Danke im Voraus, bitmaster


----------



## Tobias K. (5. Juni 2003)

moin


benutze die suchfunktion!!

http://www.tutorials.de/forum/showthread.php?s=&threadid=15346&highlight=wavs


mfg
umbrasaxum


----------



## bitmaster (5. Juni 2003)

danke!


----------



## Gauloi (24. Juni 2003)

*api is doof*

ich will dir ja nicht den spass verderben, aber apisound mit c# ist echt fürn *****.....solltest du es allerdings hinbekommen, sounds damit abzuspielen ohne das gleich alles blockiert ist und ohne dass du interruptprogrammierung betreibst, lass es mich bitte wissen.
ansonsten kann ich dir nur empfehlen, die mit directX anzufreunden.
freundlich grüße vom leidensgenossen


----------



## bitmaster (25. Juni 2003)

Ich kann es dir nur in C++ zeigen!
Hier ist der Code:


#include <windows.h>

int main()
{
 PlaySound("wave.wav", NULL, SND_FILENAME);
 return 0;
}


Ich würde mich gerne mit DirectX beschäftigen, aber ich find
leider keine Deutschen Tuts dafür...


----------



## Daniel Toplak (26. Juni 2003)

Wie wäre es damit:
http://www.zfx.info

Gruss Homer, der persöhnlich OpenGL mag


----------



## bitmaster (26. Juni 2003)

Thanks!


----------



## dYn (8. November 2003)

> _Original geschrieben von bitmaster _
> *Ich kann es dir nur in C++ zeigen!
> Hier ist der Code:
> 
> ...




mal ne frage die wave muss doch einfach im projektordner sein oder ?
weil bei mir geht das nicht ...

mfg dYn


----------



## chri_ZZZ (5. April 2004)

1. Wenn die WAVE in dem Ordner ist, wo dein Programm liegt, genügt wave.wav.
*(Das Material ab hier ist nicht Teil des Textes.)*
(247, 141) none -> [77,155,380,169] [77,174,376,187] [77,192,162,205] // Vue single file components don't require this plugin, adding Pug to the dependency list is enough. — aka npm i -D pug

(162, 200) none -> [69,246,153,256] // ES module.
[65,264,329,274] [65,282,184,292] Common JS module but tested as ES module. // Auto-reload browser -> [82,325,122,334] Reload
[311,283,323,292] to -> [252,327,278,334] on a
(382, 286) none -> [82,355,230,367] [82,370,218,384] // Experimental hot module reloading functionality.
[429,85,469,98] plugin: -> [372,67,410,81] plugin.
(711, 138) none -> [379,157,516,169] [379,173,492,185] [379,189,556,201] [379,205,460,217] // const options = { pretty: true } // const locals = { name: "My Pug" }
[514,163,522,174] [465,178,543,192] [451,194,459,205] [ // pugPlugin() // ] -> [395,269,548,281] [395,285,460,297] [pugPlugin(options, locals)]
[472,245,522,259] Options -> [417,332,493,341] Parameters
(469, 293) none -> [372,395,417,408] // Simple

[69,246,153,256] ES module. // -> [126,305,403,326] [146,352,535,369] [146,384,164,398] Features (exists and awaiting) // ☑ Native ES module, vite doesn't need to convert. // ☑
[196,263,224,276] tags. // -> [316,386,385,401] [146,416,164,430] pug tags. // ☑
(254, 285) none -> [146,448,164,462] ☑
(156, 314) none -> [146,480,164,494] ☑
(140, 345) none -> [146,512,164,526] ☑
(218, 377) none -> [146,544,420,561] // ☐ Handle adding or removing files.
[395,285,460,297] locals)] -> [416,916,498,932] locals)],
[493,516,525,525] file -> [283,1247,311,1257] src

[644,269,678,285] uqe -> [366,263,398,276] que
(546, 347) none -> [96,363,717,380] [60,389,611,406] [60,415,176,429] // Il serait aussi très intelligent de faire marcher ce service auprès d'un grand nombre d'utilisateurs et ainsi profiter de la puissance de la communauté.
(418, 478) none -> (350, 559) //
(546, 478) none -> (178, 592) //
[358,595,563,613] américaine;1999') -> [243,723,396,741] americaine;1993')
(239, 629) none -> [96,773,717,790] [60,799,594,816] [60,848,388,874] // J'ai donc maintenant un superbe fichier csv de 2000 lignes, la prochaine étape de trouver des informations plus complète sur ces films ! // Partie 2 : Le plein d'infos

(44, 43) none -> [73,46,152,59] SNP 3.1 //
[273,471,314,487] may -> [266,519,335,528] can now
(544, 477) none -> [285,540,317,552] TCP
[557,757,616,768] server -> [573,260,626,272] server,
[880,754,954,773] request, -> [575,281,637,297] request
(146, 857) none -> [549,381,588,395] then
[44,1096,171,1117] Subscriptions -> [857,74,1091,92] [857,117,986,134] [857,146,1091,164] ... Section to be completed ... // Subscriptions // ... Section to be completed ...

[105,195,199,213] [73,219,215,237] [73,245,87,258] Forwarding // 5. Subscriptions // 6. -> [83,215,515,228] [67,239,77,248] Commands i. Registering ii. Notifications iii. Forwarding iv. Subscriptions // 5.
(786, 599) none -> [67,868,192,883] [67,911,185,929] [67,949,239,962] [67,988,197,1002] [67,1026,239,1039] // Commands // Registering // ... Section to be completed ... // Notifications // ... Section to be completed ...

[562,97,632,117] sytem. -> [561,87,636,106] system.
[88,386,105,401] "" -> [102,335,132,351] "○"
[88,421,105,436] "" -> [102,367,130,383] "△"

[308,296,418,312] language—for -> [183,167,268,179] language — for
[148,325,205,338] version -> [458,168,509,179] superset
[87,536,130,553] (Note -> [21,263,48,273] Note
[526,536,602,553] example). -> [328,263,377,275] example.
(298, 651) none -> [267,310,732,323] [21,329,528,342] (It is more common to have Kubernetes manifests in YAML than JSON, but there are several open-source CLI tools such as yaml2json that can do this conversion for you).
Andernfalls musst Du einen kompletten Pfad angeben. C:\\DeinOrdner\\deineWave.wav
2. Geht's Abspielen von Wave's mit der WinAPI sehr gut. Bei MP3's wird's eher happig, wegen schlechtem Sound (da ist DirectSound echt besser).
3. Abspielen von MP3-, WAVE- und Midi-Dateien 
4. WAVE-Dateien abspielen


----------